TO DO —
Each line in the data holding "progress" should be listed.

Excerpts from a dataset
*****
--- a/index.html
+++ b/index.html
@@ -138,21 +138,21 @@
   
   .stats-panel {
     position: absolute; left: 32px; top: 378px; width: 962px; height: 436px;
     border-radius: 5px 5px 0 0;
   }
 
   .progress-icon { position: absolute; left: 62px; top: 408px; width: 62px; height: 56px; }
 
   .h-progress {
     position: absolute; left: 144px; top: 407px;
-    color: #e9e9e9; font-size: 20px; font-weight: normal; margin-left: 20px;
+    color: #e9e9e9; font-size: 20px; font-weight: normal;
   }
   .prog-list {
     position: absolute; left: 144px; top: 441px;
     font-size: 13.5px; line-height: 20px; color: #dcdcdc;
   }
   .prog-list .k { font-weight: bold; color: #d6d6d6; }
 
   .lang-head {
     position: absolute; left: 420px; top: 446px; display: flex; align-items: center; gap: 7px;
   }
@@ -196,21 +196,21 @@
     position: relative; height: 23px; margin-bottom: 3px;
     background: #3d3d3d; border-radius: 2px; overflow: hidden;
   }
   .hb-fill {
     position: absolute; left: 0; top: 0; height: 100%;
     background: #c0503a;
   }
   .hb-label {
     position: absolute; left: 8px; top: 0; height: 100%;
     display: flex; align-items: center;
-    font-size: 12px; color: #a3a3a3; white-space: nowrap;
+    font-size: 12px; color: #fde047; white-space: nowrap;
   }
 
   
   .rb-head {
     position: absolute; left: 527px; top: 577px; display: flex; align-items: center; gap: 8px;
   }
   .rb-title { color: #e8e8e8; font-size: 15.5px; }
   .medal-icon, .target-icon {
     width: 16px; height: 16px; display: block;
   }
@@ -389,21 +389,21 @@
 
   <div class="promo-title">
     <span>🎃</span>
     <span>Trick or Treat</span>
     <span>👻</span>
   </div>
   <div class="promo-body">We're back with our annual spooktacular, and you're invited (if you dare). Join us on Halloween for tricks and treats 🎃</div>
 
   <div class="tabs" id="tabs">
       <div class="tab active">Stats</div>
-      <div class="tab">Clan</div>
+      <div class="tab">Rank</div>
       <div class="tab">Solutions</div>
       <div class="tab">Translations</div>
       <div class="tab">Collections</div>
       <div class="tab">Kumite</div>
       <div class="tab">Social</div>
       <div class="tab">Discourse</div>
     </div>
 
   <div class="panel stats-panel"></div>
*****
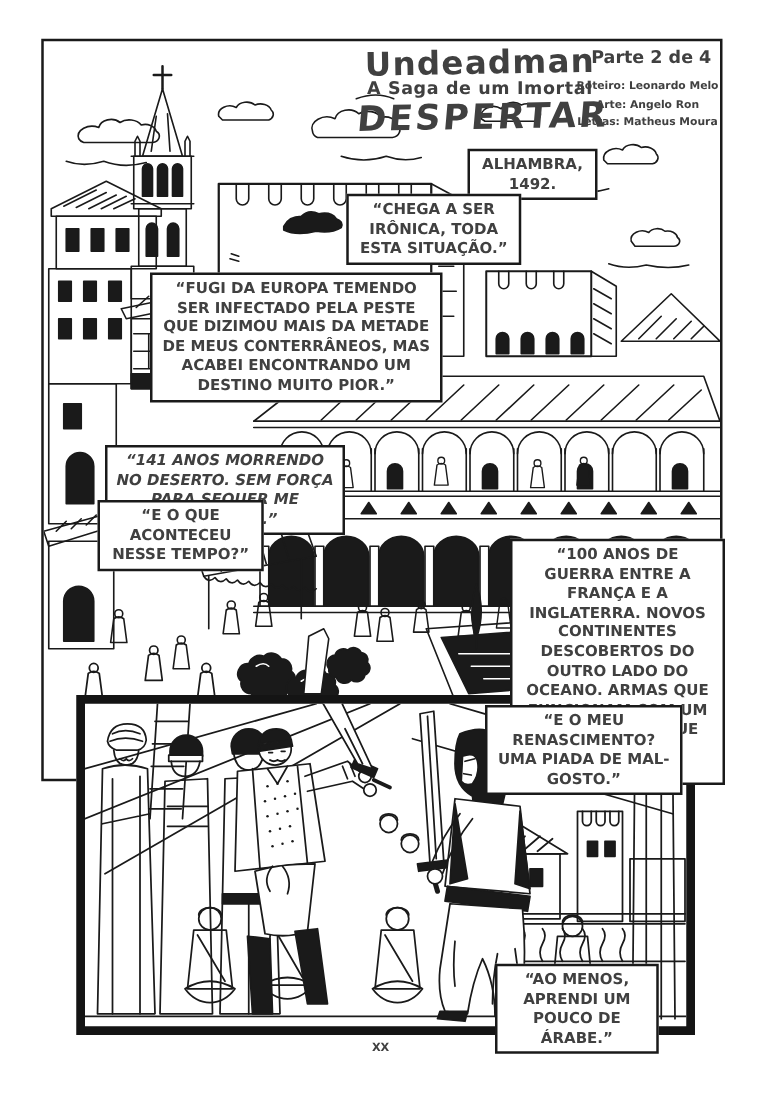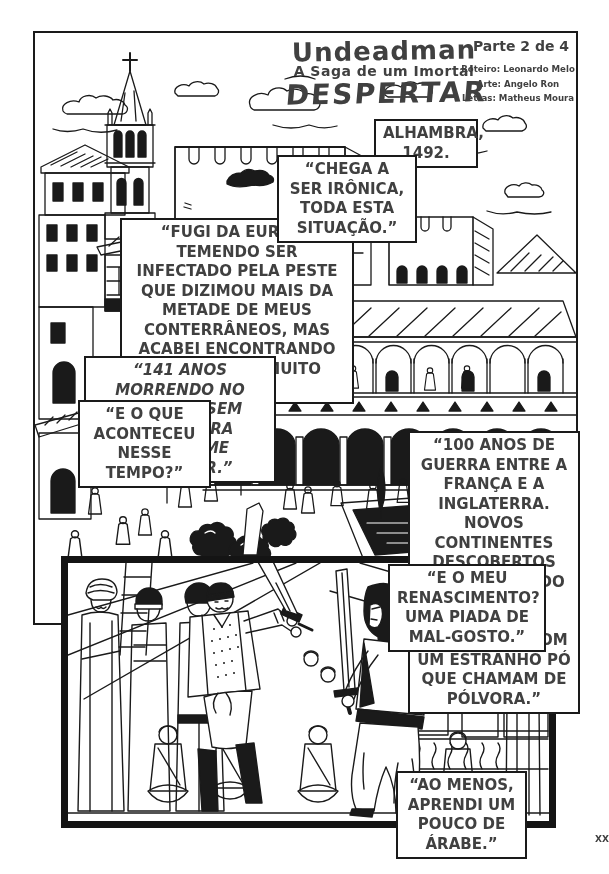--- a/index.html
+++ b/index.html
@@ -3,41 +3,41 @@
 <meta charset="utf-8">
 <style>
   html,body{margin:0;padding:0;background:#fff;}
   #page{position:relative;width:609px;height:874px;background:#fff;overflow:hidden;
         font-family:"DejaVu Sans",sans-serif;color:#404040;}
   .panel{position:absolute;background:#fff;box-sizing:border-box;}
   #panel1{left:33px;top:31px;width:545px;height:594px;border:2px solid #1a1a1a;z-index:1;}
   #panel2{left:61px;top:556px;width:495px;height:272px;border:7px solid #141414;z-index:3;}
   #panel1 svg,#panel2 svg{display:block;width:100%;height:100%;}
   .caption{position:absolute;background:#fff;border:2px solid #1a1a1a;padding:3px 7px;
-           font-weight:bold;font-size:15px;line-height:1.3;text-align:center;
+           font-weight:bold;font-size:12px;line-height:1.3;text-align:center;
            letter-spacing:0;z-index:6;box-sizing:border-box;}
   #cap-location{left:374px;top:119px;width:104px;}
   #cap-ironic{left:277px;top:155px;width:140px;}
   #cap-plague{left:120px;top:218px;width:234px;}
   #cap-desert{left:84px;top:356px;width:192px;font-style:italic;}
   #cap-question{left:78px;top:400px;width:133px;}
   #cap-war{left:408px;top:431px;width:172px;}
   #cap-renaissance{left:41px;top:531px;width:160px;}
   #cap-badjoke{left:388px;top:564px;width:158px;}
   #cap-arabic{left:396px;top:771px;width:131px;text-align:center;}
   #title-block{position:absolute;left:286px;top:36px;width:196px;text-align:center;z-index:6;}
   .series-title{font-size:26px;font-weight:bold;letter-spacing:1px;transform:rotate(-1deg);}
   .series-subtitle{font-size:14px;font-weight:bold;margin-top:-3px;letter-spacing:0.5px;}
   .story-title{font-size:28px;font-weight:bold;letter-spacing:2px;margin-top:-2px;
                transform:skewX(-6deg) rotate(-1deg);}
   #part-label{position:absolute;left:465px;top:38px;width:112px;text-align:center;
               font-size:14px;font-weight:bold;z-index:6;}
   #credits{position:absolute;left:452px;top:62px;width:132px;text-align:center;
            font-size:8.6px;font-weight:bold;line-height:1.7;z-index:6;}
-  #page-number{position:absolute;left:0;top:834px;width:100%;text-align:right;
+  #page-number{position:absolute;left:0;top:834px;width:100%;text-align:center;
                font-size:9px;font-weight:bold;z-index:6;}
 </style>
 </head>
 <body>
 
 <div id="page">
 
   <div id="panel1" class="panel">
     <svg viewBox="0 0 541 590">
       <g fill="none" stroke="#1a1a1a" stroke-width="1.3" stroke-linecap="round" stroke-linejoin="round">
*****
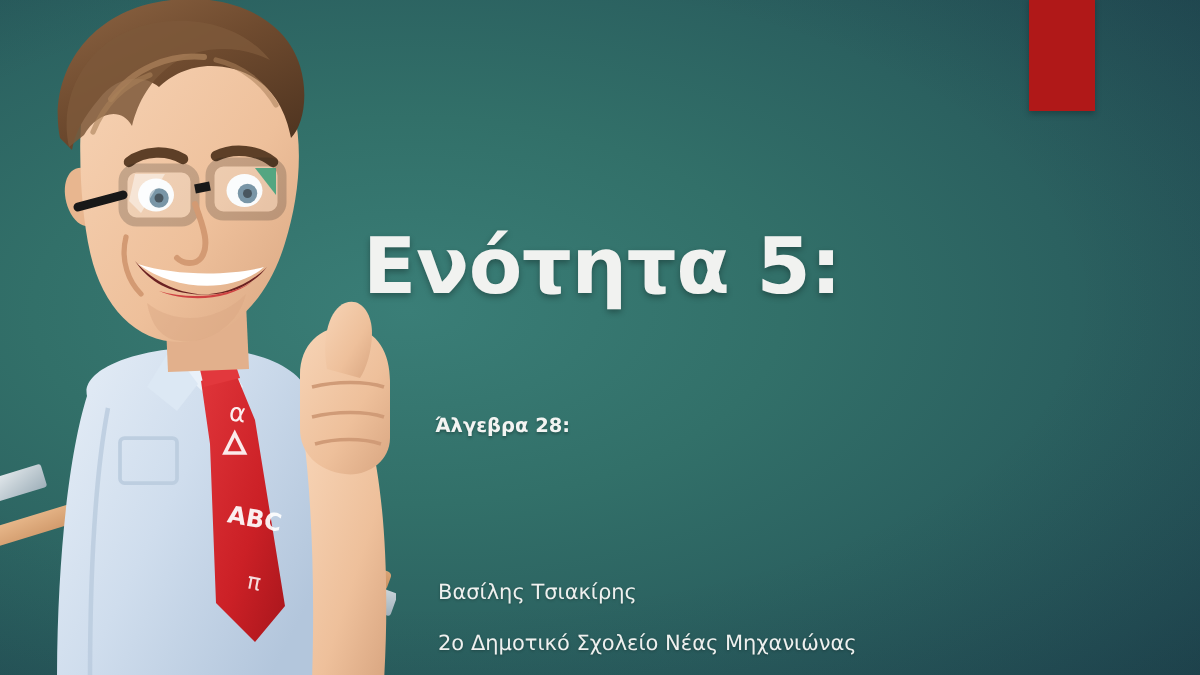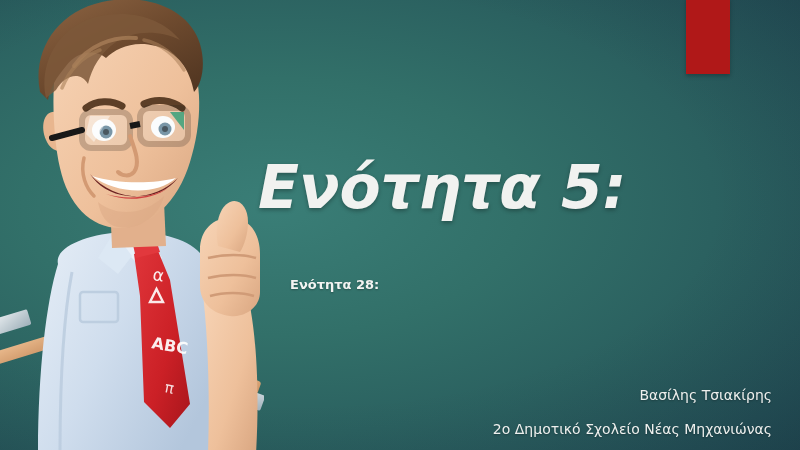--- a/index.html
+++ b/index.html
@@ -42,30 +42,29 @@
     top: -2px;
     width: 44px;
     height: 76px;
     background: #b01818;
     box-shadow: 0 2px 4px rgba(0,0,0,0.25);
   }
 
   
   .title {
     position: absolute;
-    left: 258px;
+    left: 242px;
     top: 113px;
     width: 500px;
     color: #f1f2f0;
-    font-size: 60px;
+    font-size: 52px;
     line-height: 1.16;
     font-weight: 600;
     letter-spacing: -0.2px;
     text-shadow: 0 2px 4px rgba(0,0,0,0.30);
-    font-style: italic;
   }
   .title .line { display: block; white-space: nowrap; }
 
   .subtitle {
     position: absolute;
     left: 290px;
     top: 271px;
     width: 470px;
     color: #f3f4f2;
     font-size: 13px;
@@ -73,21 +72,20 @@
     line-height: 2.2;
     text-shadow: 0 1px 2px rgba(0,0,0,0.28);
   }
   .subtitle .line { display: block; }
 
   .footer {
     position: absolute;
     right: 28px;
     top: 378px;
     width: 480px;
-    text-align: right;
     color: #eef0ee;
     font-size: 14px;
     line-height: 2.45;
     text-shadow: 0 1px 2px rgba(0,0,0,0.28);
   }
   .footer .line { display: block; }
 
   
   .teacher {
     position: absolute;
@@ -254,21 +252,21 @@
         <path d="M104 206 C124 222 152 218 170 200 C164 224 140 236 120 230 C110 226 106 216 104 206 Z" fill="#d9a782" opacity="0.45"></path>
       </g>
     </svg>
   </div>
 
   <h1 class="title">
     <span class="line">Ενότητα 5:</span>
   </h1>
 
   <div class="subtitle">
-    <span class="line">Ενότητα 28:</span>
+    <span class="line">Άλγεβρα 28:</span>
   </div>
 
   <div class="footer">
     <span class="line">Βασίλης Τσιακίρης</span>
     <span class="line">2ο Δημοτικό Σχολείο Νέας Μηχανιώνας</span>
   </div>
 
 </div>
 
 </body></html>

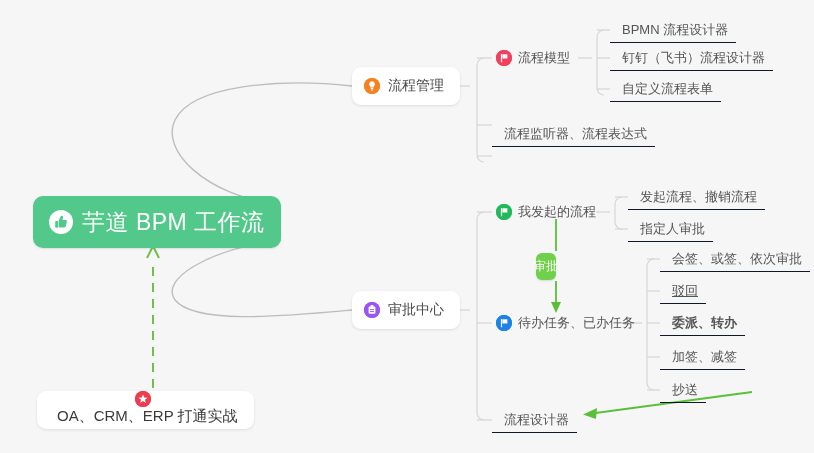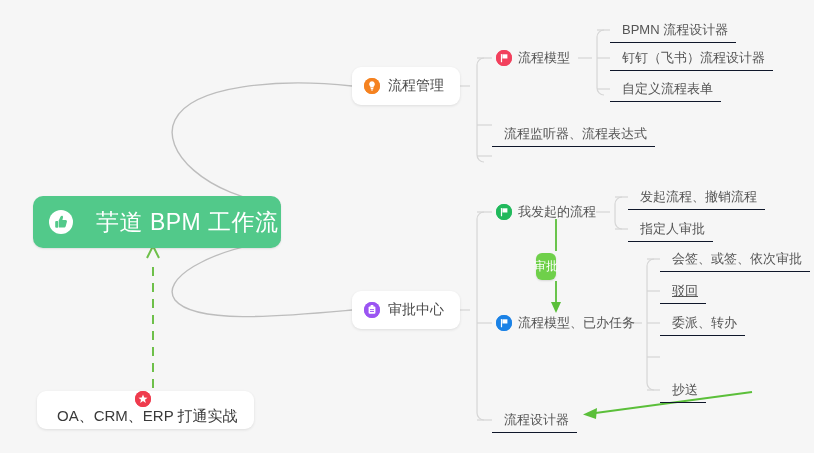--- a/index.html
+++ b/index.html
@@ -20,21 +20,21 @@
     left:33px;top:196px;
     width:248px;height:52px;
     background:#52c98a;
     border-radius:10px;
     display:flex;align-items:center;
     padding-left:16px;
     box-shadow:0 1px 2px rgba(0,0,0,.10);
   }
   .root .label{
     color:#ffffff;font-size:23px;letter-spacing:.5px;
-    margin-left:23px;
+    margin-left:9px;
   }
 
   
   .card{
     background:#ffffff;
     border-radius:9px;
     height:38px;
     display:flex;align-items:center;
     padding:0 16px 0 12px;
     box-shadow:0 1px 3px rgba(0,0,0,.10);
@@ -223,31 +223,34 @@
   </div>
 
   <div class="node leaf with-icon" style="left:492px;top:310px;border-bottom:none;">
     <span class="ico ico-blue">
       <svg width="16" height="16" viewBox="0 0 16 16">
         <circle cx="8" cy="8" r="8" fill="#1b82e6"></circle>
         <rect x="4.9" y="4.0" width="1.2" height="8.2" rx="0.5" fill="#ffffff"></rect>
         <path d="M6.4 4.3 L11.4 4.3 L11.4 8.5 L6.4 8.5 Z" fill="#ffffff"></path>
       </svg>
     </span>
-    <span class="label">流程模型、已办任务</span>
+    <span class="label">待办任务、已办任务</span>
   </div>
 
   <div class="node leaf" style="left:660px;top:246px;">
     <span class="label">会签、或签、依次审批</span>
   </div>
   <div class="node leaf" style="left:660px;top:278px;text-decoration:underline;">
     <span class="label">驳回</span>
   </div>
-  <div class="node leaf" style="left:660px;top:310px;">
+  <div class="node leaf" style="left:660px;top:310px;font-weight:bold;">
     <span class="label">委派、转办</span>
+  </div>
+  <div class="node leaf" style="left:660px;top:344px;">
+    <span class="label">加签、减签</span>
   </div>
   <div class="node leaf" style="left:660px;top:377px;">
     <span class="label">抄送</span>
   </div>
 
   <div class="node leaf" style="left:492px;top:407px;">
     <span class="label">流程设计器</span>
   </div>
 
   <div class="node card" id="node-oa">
*****
ANSWER FOR THIS EXERCISE —
   .progress-icon { position: absolute; left: 62px; top: 408px; width: 62px; height: 56px; }
   .h-progress {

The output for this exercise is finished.